CHICAGO, Illinois — A large retrospective analysis of more than 150,000 eyes from a national eye registry have shown that combining surgeries for glaucoma and cataract into one procedure didn't diminish the effectiveness of the glaucoma portion. Moreover, people who had two separate operations were more likely to need another glaucoma procedure.
The retrospective study, presented as a poster at the annual meeting of the American Academy of Ophthalmology here in Chicago, analyzed data on 153,354 eyes, 35,657 of which had the combined procedures, from the Intelligent Research in Sight (IRIS) registry, a national patient database maintained by the American Academy of Ophthalmology. The remainder of the eyes had only glaucoma surgery, which either consisted of either a trabeculectomy or implantation of a glaucoma drainage device (GDD).
Trabeculectomy and GDD both aim to relieve pressure in the eye by creating channels for drainage of fluid within the eye, known as the aqueous humor. The former involves removing part of the trabecular meshwork at the front of the eye. The latter uses a shunt to drain the fluid.
Over the past decade or so, the trend has been to perform these glaucoma procedures during cataract surgery. Senior study author Nazlee Zebardast, MD, MSc, director of glaucoma imaging at Massachusetts Eye and Ear in Boston, told Medscape Medical News that smaller studies have suggested that combining glaucoma surgery, especially trabeculectomy, with cataract surgery seemed to diminish the effectiveness of the glaucoma portion, but that limited work had been done evaluating the combination of GDD and cataract surgery, which involves phacoemulsification.
"We found that overall reoperation rates were low for all groups, but that the surgery when combined with phacoemulsification actually had a lower reoperation rate than the surgery done standalone, and that was also in line with what other studies have done," Zebardast said.

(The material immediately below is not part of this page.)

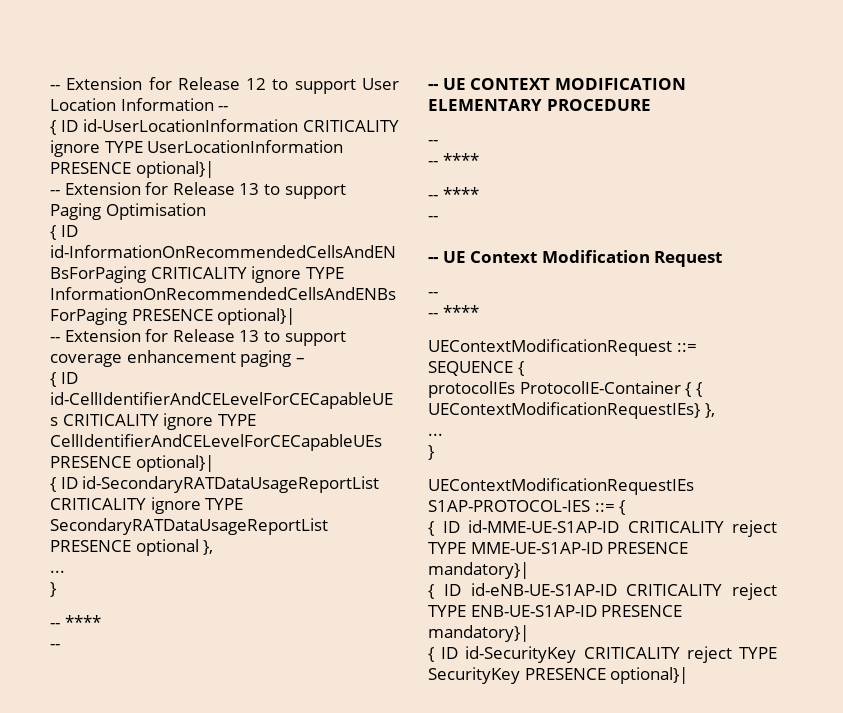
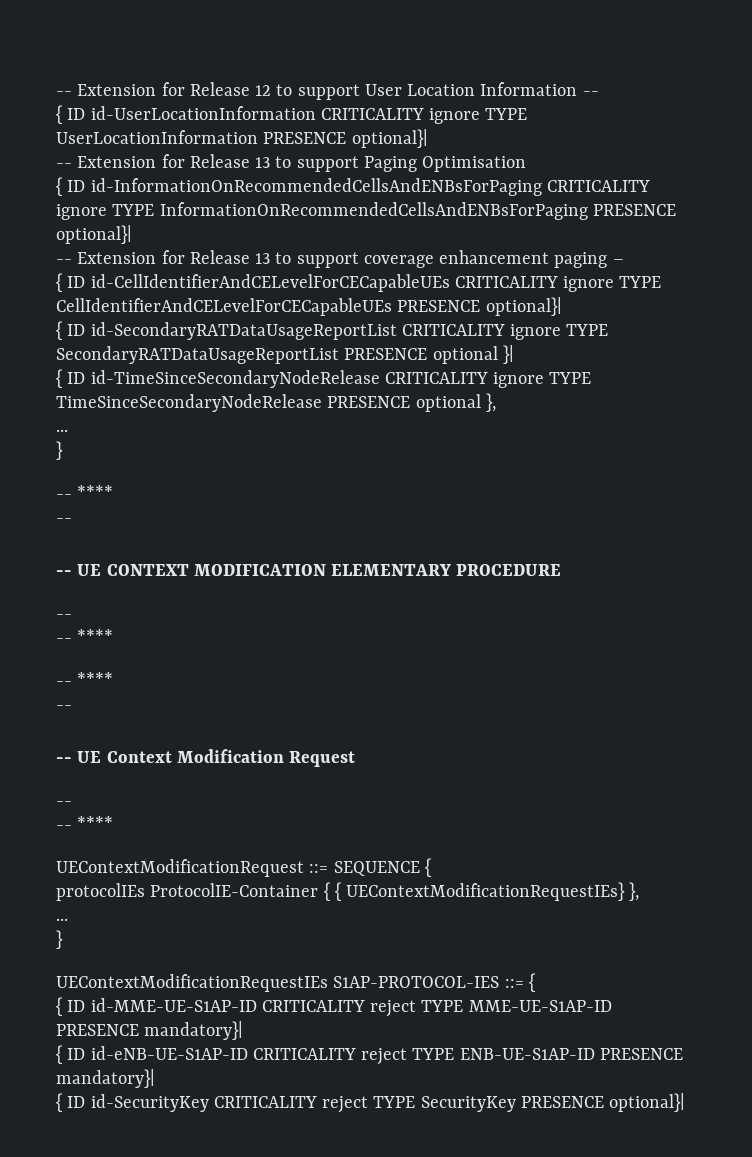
- { ID id-SecondaryRATDataUsageReportList CRITICALITY ignore TYPE SecondaryRATDataUsageReportList PRESENCE optional },
+ { ID id-SecondaryRATDataUsageReportList CRITICALITY ignore TYPE SecondaryRATDataUsageReportList PRESENCE optional }|
+ { ID id-TimeSinceSecondaryNodeRelease CRITICALITY ignore TYPE TimeSinceSecondaryNodeRelease PRESENCE optional },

The researchers divided the study population into four treatment groups: trabeculectomy alone (n = 66,939) or in combination with cataract surgery (n = 28,985); and GDD alone (n = 50,758) and with cataract surgery (n = 6672).
In presenting the results, Elizabeth Ciociola, a student at the University of North Carolina School of Medicine, reported that of the patients receiving a standalone trabeculectomy or those receiving combined trabeculectomy-cataract surgery, 12.7% vs 8.6% needed a second operation for the glaucoma portion within 3 years of the index procedure. This was compared with 8.8% vs 6.3% for GDD alone and in combination (P < .001).
Said Zebardast, "But we did find that intraocular pressure [IOP] declined to a greater amount when both trabeculectomy and drainage devices were done alone without phacoemulsification." IOP declined from an average of 22 mm Hg at baseline to 13 mm Hg at 3 years for trabeculectomy alone vs 19 mm Hg to 14 mm Hg in the trabeculectomy-phacoemulsification group. In the GDD-only and combined groups, the IOP declines were from 26 mm Hg to 15 mm Hg and 23 mm Hg to 15 mm Hg, respectively.
Visual acuity improved slightly in patients who had the combined procedures and deteriorated slightly in those who had standalone procedures, varying only by 0.2 rows on the LogMAR chart either way.
Risk Factors for Later Surgery
The study also looked at risks factors for having another glaucoma surgery within 3 years. "We found that a lot of demographic factors as well as ocular factors predicted higher rates of failure," Zebardast said. "Non-Hispanic Black race and Hispanic/Latino race predicted higher rates of failure among the trabeculectomy group. We also found that higher severity of glaucoma and higher intraocular pressure at baseline had a higher risk of failure."
Non-Hispanic Black patients had almost twice the likelihood of reoperation with either trabeculectomy approach and a 20% to 24% risk with either GDD procedure. Patients with secondary, moderate, or severe glaucoma also had higher risks with all four procedures, with failure rates almost tripled for GDD-cataract surgery in moderate glaucoma, and both combined operations in severe glaucoma.
"We looked at complication rates in all groups and we found that overall complications were very rare," Zebardast said. Ocular complication rates within 3 months of either trabeculectomy or GDD were 1% and 2.2%.
Strengths and Limitations
The study population size is one of the study strengths, Zebardast noted. "Just the size of our study and the longitudinal aspect of it is unprecedented," she said. But she also noted limitations using registry data, namely the lack of verifiable, detailed examination information. She also noted that IRIS itself "oversamples from community practices vs academic settings."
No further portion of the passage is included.